Wednesday, October 28, 2020

Witch-Cult Abbey, by Mark Samuels



9783945795644
Zagava, 2020
186 pp, hardcover


I bought this book because it seemed perfect for October reading and because it takes place in an Abbey in a remote, rural area of England, a setting I'm completely drawn to.    After finishing Witch-Cult Abbey, I can say without hesitation that if ever a book was meant to be read as Halloween approaches it is this one.  When the first chapter opens with a quotation from Poe, well...you know it's right.  


The war is raging in the skies over Britain when a cataloguer of antiquarian books gets the offer of a much-needed job.  The owner of the shop where he worked off Hampstead High Street had died and the business was sold, so Mr. Prior decides to follow up on the opportunity.  The letter from a certain Lady Caroline Degabaston takes him to Thool Abbey, Gallows Langley in Hertford, hopefully to gain employment cataloguing the Abbey's library.  

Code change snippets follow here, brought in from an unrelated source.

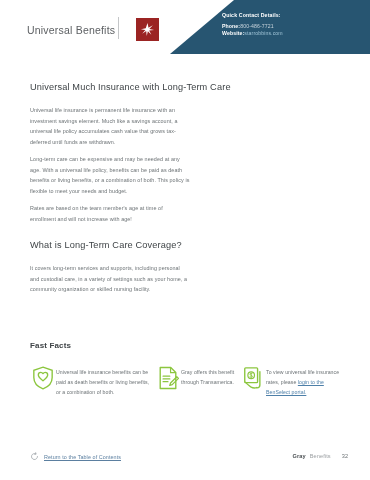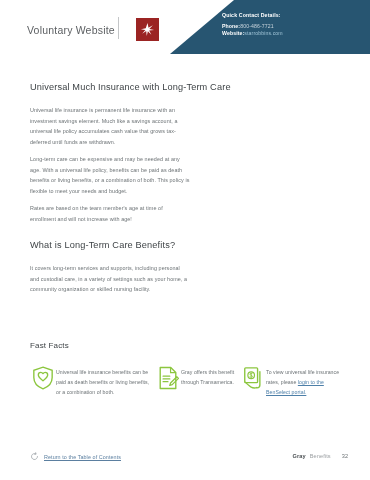--- a/index.html
+++ b/index.html
@@ -228,7 +228,7 @@
   <div class="header">
     <div class="header-blue"></div>
 
-    <div class="header-title">Voluntary Website</div>
+    <div class="header-title">Universal Benefits</div>
     <div class="header-divider"></div>
 
     <div class="logo-mark">

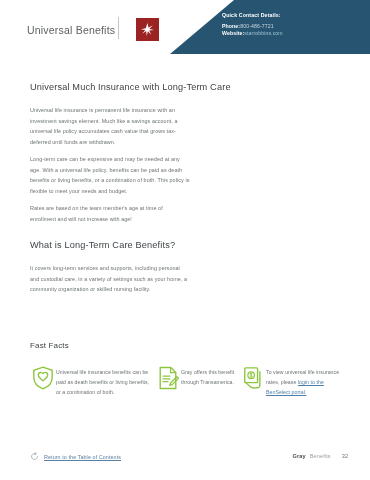--- a/index.html
+++ b/index.html
@@ -255,7 +255,7 @@
     <p class="para block-p2">Long-term care can be expensive and may be needed at any age. With a universal life policy, benefits can be paid as death benefits or living benefits, or a combination of both. This policy is flexible to meet your needs and budget.</p>
     <p class="para block-p3">Rates are based on the team member's age at time of enrollment and will not increase with age!</p>
 
-    <h2 class="section-title block-h2">What is Long-Term Care Benefits?</h2>
+    <h2 class="section-title block-h2">What is Long-Term Care Coverage?</h2>
     <p class="para block-p4">It covers long-term services and supports, including personal and custodial care, in a variety of settings such as your home, a community organization or skilled nursing facility.</p>
 
     <h3 class="fast-facts-title">Fast Facts</h3>

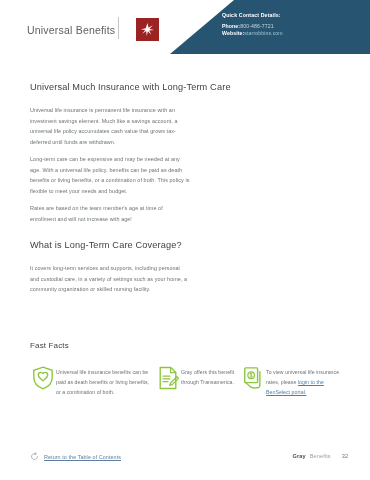--- a/index.html
+++ b/index.html
@@ -126,7 +126,7 @@
     top: 287px;
     font-size: 8px;
     color: #3f4447;
-    font-weight: normal;
+    font-weight: bold;
     margin: 0;
     letter-spacing: 0.15px;
   }

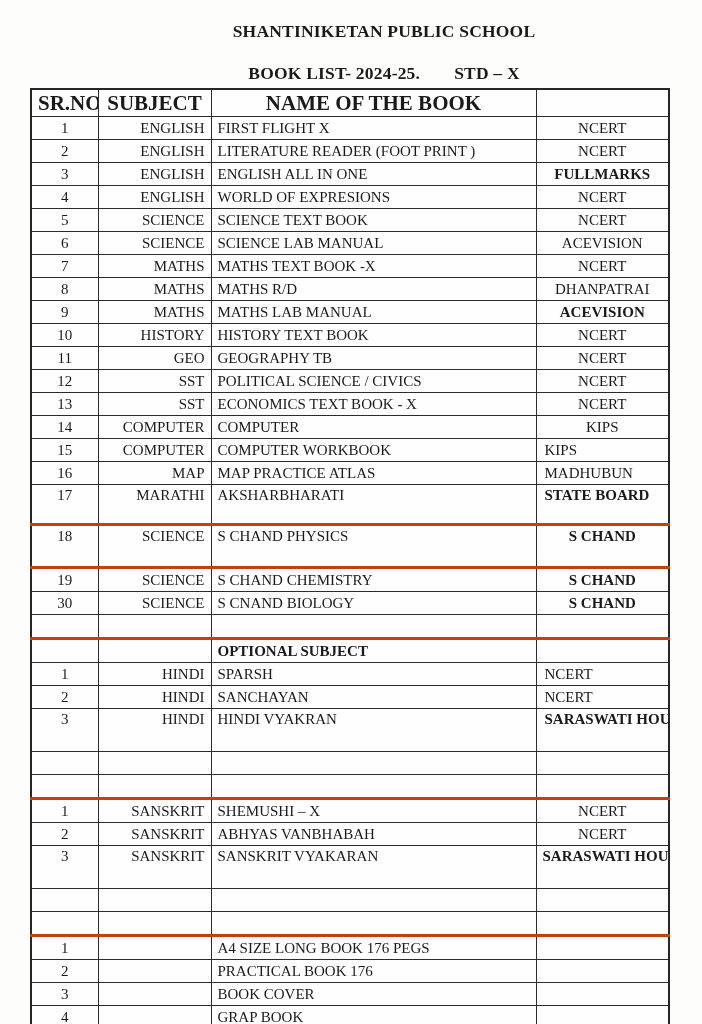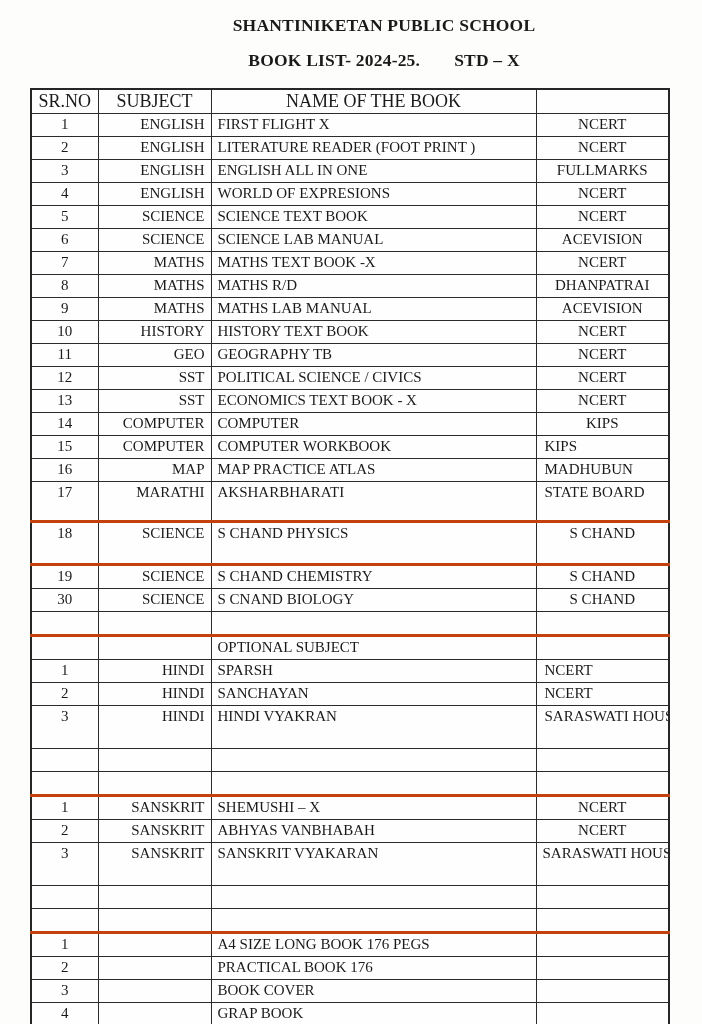--- a/index.html
+++ b/index.html
@@ -18,7 +18,7 @@
     height: 1024px;
   }
   .heading-block {
-    padding-top: 17px;
+    padding-top: 23px;
     padding-left: 66px;  
     text-align: center;
   }

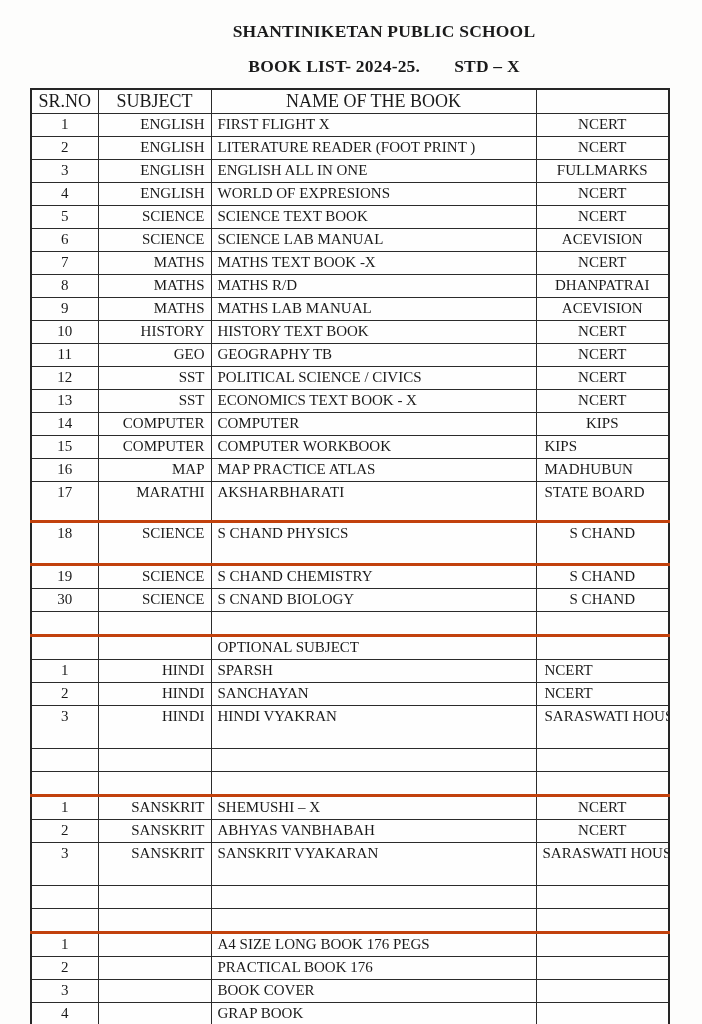--- a/index.html
+++ b/index.html
@@ -30,7 +30,7 @@
     white-space: nowrap;
   }
   .title-line.second {
-    margin-top: 17px;
+    margin-top: 24px;
   }
   .std-spacer {
     display: inline-block;

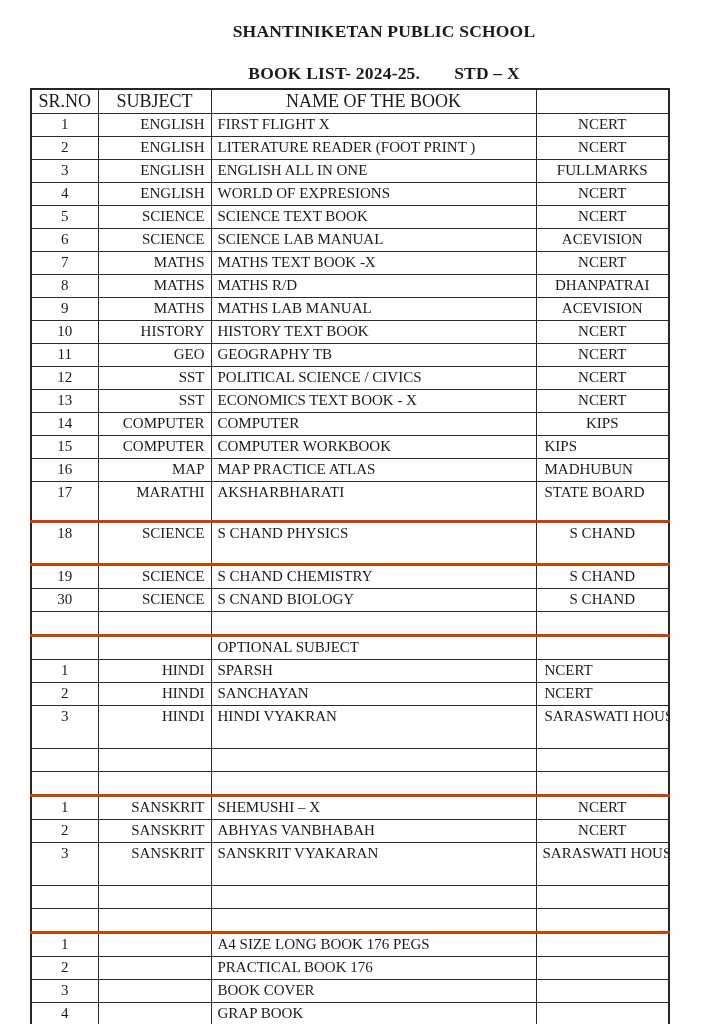--- a/index.html
+++ b/index.html
@@ -62,8 +62,8 @@
     white-space: nowrap;
   }
   table.booklist th {
-    font-size: 18px;
-    font-weight: normal;
+    font-size: 21px;
+    font-weight: bold;
     text-align: center;
     height: 21px;
   }

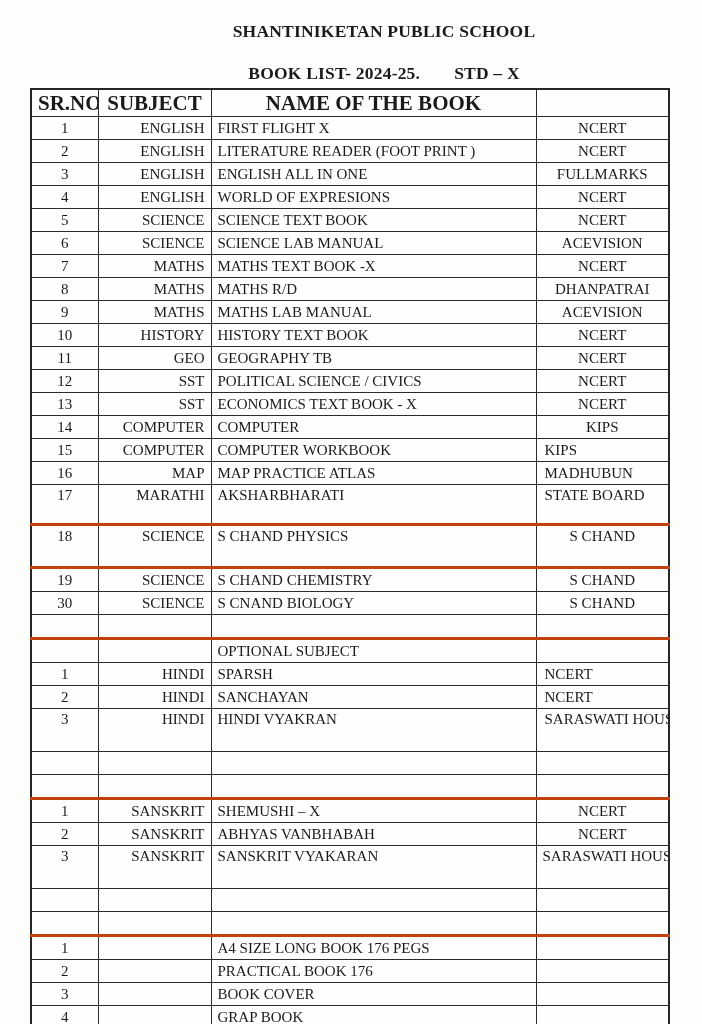--- a/index.html
+++ b/index.html
@@ -74,7 +74,7 @@
   td.col-book    { }
   td.col-pub     { text-align: center; white-space: pre-line; }
   td.col-pub.left{ text-align: left; padding-left: 8px; }
-  td.bold        { font-weight: normal; }
+  td.bold        { font-weight: bold; }
 
   tr.valign-top td { vertical-align: top; padding-top: 2px; }
   tr.thick-top td  { border-top: 3px solid #c2410c; }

Prior doesn't even make it into the building when he begins to feel an "acute sensation of nausea and loathing." He is taken to the library where he is left alone for some time; on going to look for someone, he notices that his watch has stopped.  Finally word comes that her Ladyship will not be able to meet him after all that day, and  a room is made ready for him in the attic, and there he finds some dubious-looking food as well as some articles of clothing. Settling in for the night, he is plagued with bizarre dreams.  When the next day arrives and there is still no sign of Lady Degabaston, Prior decides that it's time to leave.   The inhabitants of the Abbey, however, don't see things that way, and he is brought back to the Library where both he and his chair are chained to prevent any further attempts at leaving.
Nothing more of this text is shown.